# WORK INSTRUCTIONS
The lines to extract begin at the line that contains "padding: 0 4px" and run through the last line of the listing; reproduce them exactly, minus any pictures.

# SUPPLIED MATERIAL
════════
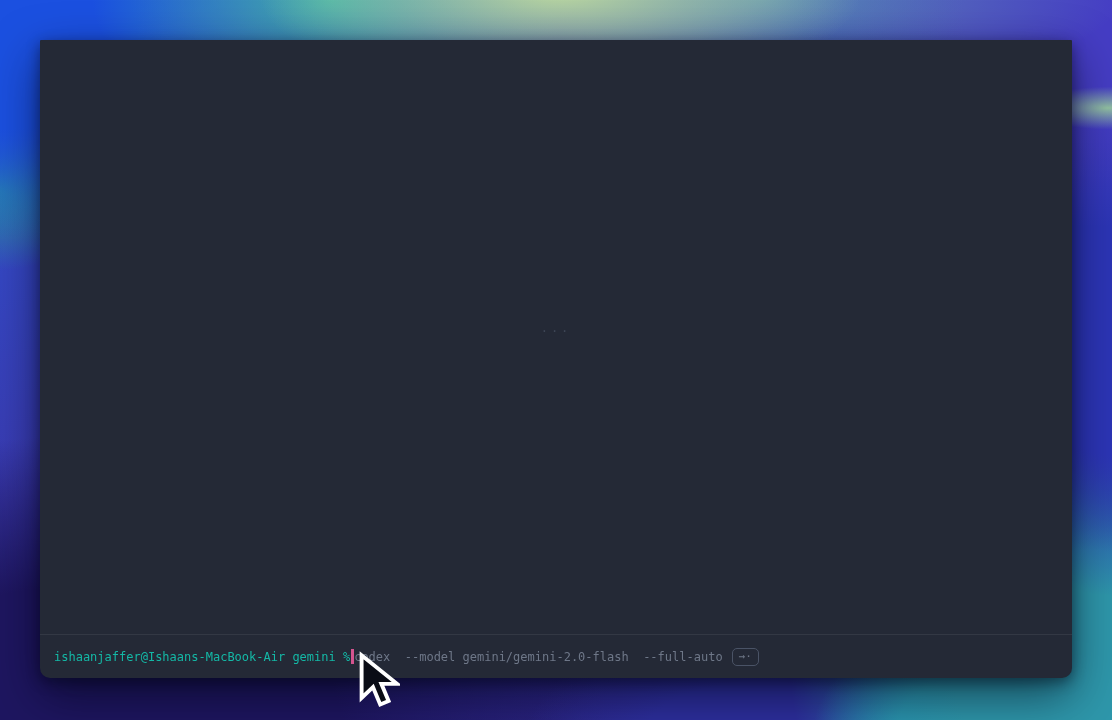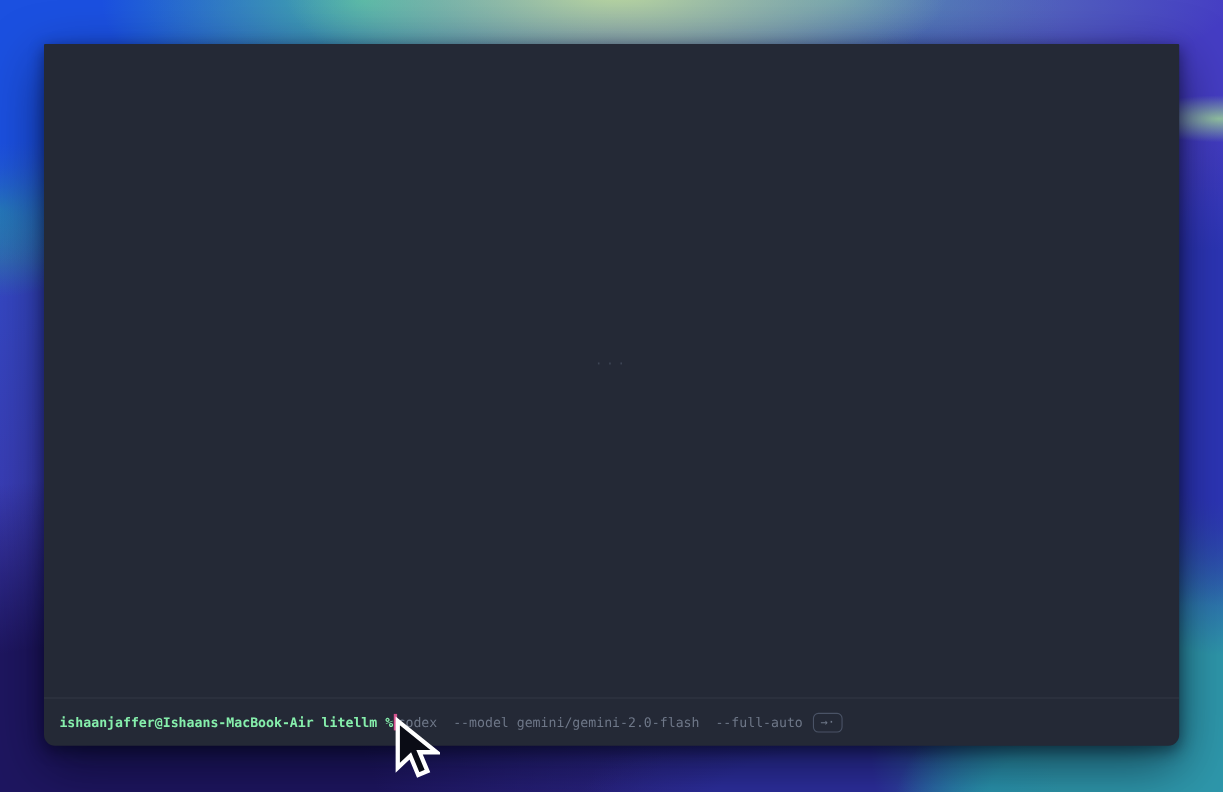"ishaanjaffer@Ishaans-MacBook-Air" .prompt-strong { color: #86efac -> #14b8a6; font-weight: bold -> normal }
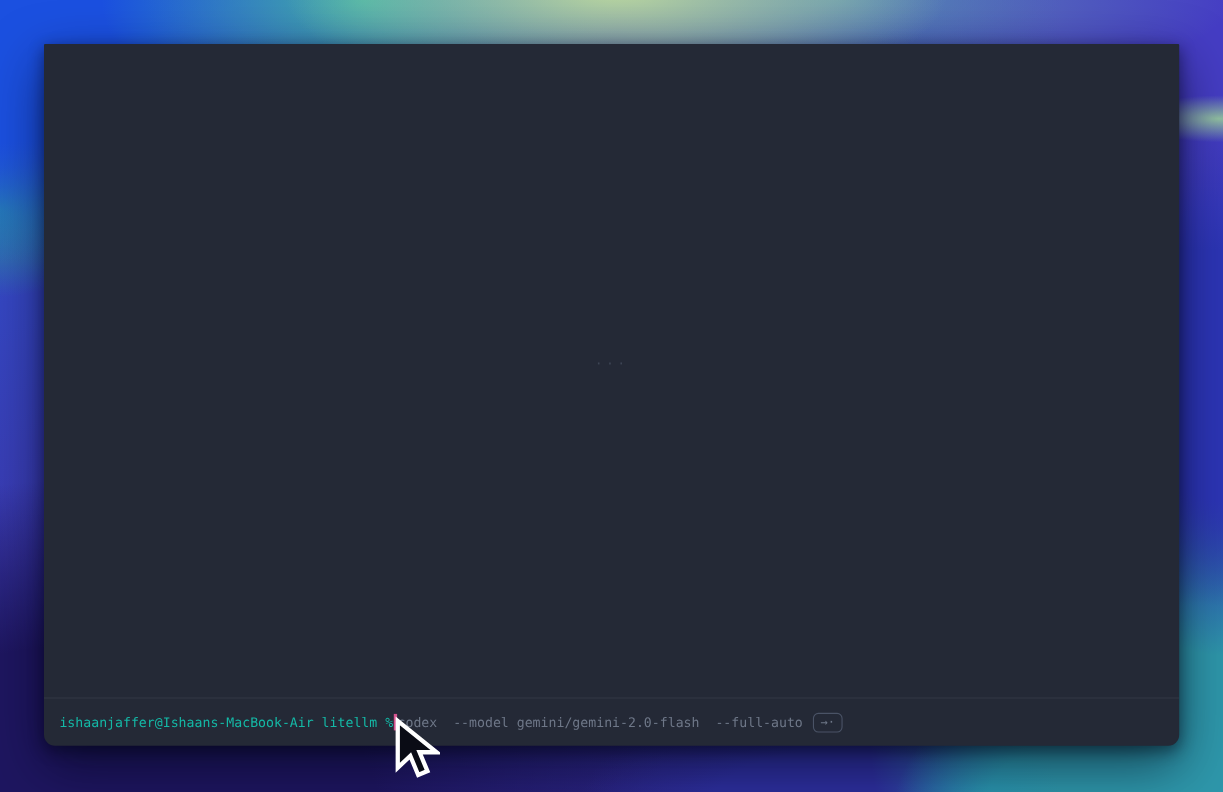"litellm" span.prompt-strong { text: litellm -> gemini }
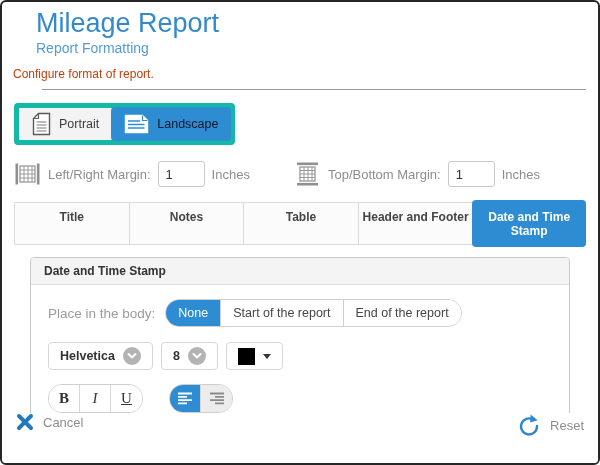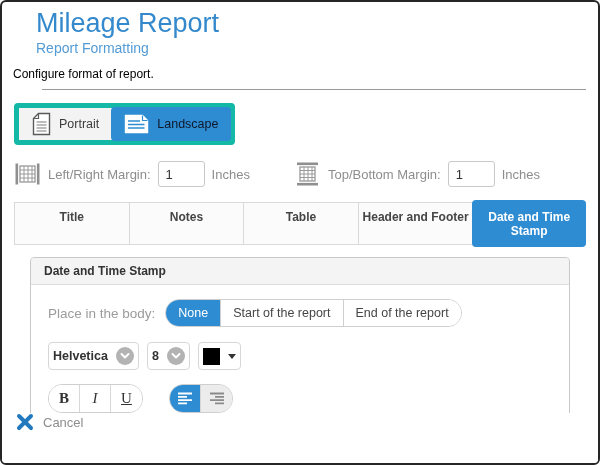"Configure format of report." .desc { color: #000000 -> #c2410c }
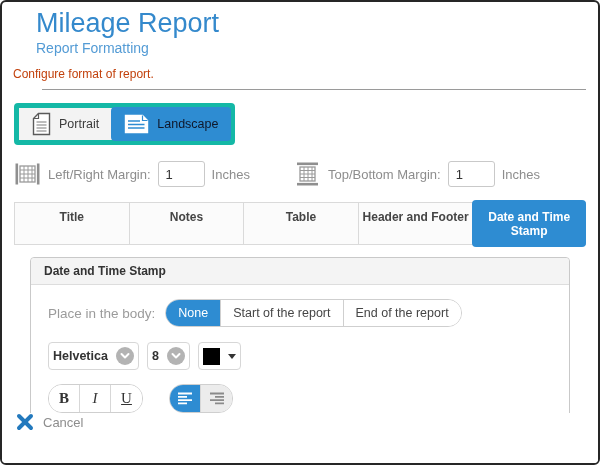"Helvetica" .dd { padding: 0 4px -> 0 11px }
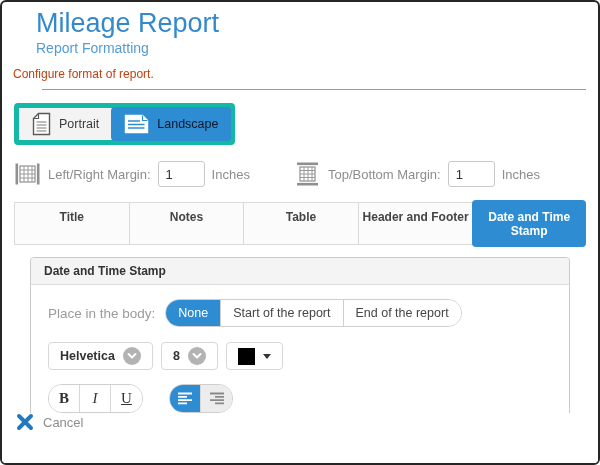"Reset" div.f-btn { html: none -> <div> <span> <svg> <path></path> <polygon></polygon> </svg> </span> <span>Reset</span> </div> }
════════
# RESPONSE BOX
"Helvetica" .dd { padding: 0 4px -> 0 11px }
"Reset" div.f-btn { html: none -> <div> <span> <svg> <path></path> <polygon></polygon> </svg> </span> <span>Reset</span> </div> }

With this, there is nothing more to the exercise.